The Monastery of Saint John the Theologian
Dating from the 11th century, this imposing monastery is among the most important places of pilgrimage in the Christian world. It has ten chapels, an ecclesiastical museum, a pottery workshop, and a library of priceless treasures. The monastery is fortified with a 15-metre-high polygonal wall.

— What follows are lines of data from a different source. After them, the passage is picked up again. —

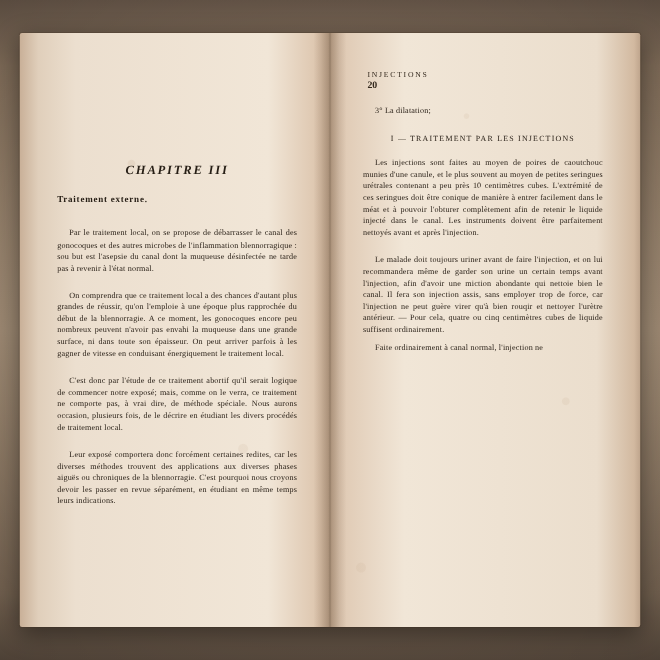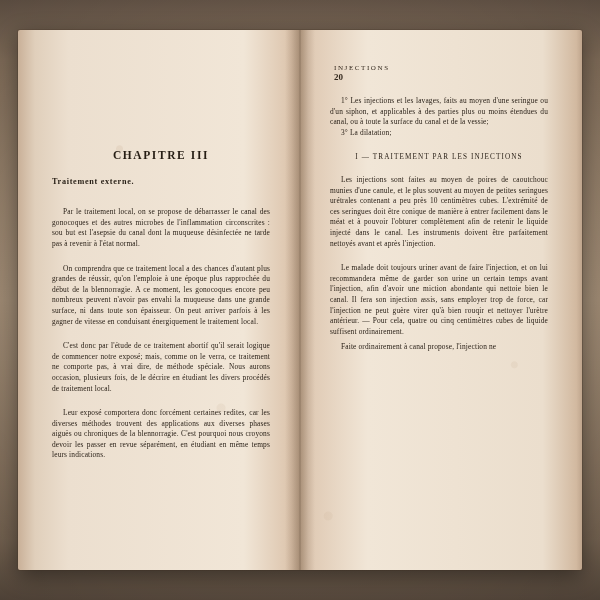--- a/index.html
+++ b/index.html
@@ -159,7 +159,6 @@
         <span class="rh-page">20</span>
       </div>
       <div class="col">
-        <p class="listitem">1° Les injections et les lavages, faits au moyen d'une seringue ou d'un siphon, et applicables à des parties plus ou moins étendues du canal, ou à toute la surface du canal et de la vessie;</p>
         <p class="listitem">3° La dilatation;</p>
         <div class="sub-head">I — TRAITEMENT PAR LES INJECTIONS</div>
         <p class="para">Les injections sont faites au moyen de poires de caoutchouc munies d'une canule, et le plus souvent au moyen de petites seringues urétrales contenant a peu près 10 centimètres cubes. L'extrémité de ces seringues doit être conique de manière à entrer facilement dans le méat et à pouvoir l'obturer complètement afin de retenir le liquide injecté dans le canal. Les instruments doivent être parfaitement nettoyés avant et après l'injection.</p>

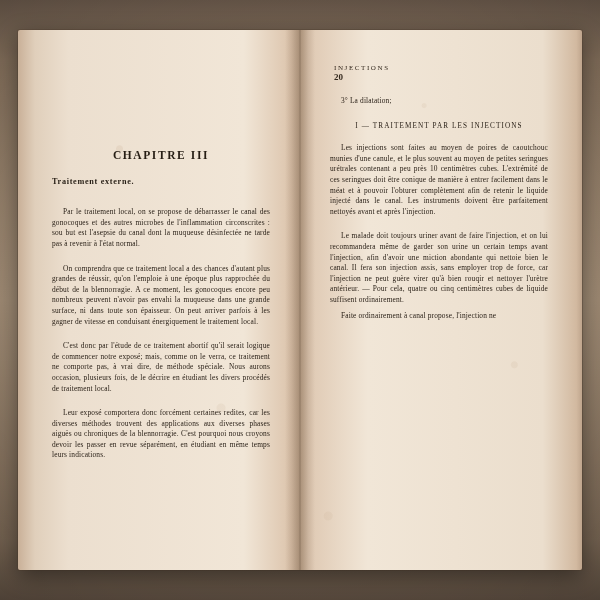--- a/index.html
+++ b/index.html
@@ -109,6 +109,7 @@
     letter-spacing: 1.6px;
     margin: 86px 0 16px 0;
     color: #261e15;
+    font-style: italic;
   }
   .section-title {
     font-weight: bold;

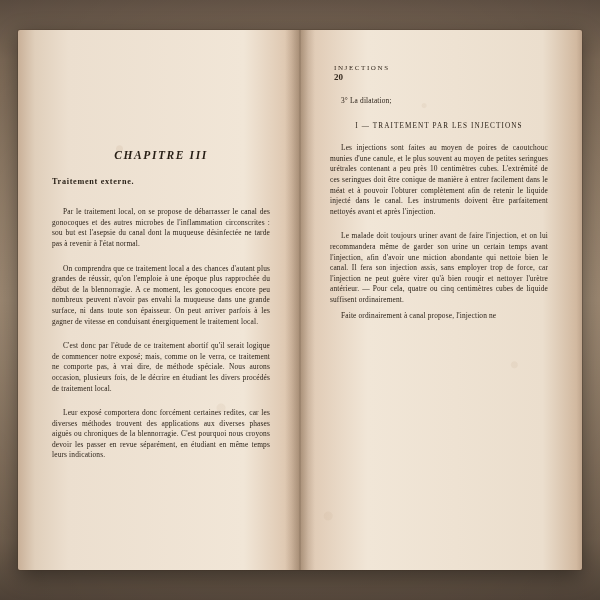--- a/index.html
+++ b/index.html
@@ -147,7 +147,7 @@
       <div class="col">
         <div class="chapter-title">CHAPITRE III</div>
         <div class="section-title">Traitement externe.</div>
-        <p class="para">Par le traitement local, on se propose de débarrasser le canal des gonocoques et des autres microbes de l'inflammation circonscrites : sou but est l'asepsie du canal dont la muqueuse désinfectée ne tarde pas à revenir à l'état normal.</p>
+        <p class="para">Par le traitement local, on se propose de débarrasser le canal des gonocoques et des autres microbes de l'inflammation blennorragique : sou but est l'asepsie du canal dont la muqueuse désinfectée ne tarde pas à revenir à l'état normal.</p>
         <p class="para">On comprendra que ce traitement local a des chances d'autant plus grandes de réussir, qu'on l'emploie à une époque plus rapprochée du début de la blennorragie. A ce moment, les gonocoques encore peu nombreux peuvent n'avoir pas envahi la muqueuse dans une grande surface, ni dans toute son épaisseur. On peut arriver parfois à les gagner de vitesse en conduisant énergiquement le traitement local.</p>
         <p class="para">C'est donc par l'étude de ce traitement abortif qu'il serait logique de commencer notre exposé; mais, comme on le verra, ce traitement ne comporte pas, à vrai dire, de méthode spéciale. Nous aurons occasion, plusieurs fois, de le décrire en étudiant les divers procédés de traitement local.</p>
         <p class="para">Leur exposé comportera donc forcément certaines redites, car les diverses méthodes trouvent des applications aux diverses phases aiguës ou chroniques de la blennorragie. C'est pourquoi nous croyons devoir les passer en revue séparément, en étudiant en même temps leurs indications.</p>

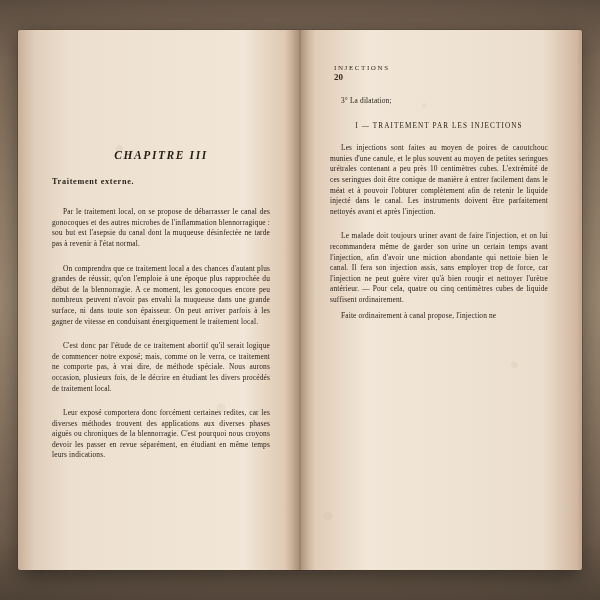--- a/index.html
+++ b/index.html
@@ -165,7 +165,7 @@
         <p class="para">Les injections sont faites au moyen de poires de caoutchouc munies d'une canule, et le plus souvent au moyen de petites seringues urétrales contenant a peu près 10 centimètres cubes. L'extrémité de ces seringues doit être conique de manière à entrer facilement dans le méat et à pouvoir l'obturer complètement afin de retenir le liquide injecté dans le canal. Les instruments doivent être parfaitement nettoyés avant et après l'injection.</p>
         <p class="para">Le malade doit toujours uriner avant de faire l'injection, et on lui recommandera même de garder son urine un certain temps avant l'injection, afin d'avoir une miction abondante qui nettoie bien le canal. Il fera son injection assis, sans employer trop de force, car l'injection ne peut guère virer qu'à bien rouqir et nettoyer l'urètre antérieur. — Pour cela, quatre ou cinq centimètres cubes de liquide suffisent ordinairement.</p>
         <div class="spacer-sm"></div>
-        <p class="para">Faite ordinairement à canal propose, l'injection ne</p>
+        <p class="para">Faite ordinairement à canal normal, l'injection ne</p>
       </div>
     </div>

The mansions of Patmos Town
Built between the 16th and 19th century, the renowned mansions of Patmos testify to the growth of the island’s upper middle class. They are notable for their distinctive architectural and decorative elements, with gothic and neoclassical influences. The most famous of them, from the 19th century, are known by the names of the wealthy sea captains and merchants who were their first owners. One of them, the stately Nikolaidis Mansion, now operates as a museum, and gives a good idea of what life was once like here.

Kalikatsou Rock
A major natural attraction of the island, the rock formation in Grikos Bay resembles a sculpture of volcanic stone. It is named after the local cormorants. According to legend, the carved circular cavities on its surface were “sacred seats” for hermits. Said to radiate a strange energy, it is a popular place for yoga and meditation.

The trails of Patmos
The island is famed for its unique culture trails that follow age-old routes. Don’t miss the fabled Aporthian Way, the stone path that connects Patmos Town with the port of Skala. It offers splendid views of the Aegean, Perdikari Valley, the Cave of the Apocalypse, and Skala.

Skala
The island’s commercial and recreational heart beats in its port and second largest settlement, which dates from the 17th century. At the Netia Boatyard you can see how traditional wooden caïques are constructed.

Kastelli
The ancient citadel of Patmos stands on a fortified hill overlooking the bays of Skala, Merikas and Hochlakas. The area has been inhabited since the Bronze Age, and the well-preserved remains of the 4th-century-BC fortifications are clearly visible. It is a wonderful spot from which to see the sunset.

Tastes of Patmos

If you choose one of the itineraries to Patmos, don’t forget to try the island’s best-known speciality, the local cheese pie, a kind of large tart containing three types of cheese, cinnamon and sugar. A favourite traditional dish is fried aubergines with chickpeas (baked in the oven). You can also enjoy courgette flowers stuffed with rice or feta cheese, stiforadika (spiny chicory), stuffed squid (with rice, raisins and pine nuts), cod and calamari burger, octopus stifado (a stew with tomatoes and shallots), marinata (fish with garlic and rosemary), pork braised in wine, goat in lemon sauce, and stuffed rabbit.

The most famous treats on the island are achladakia (almond sweets in the shape of little pears) and poungia (fried “purses” of pastry filled with mazouni, a mixture of honey, almonds, walnuts and nutmeg).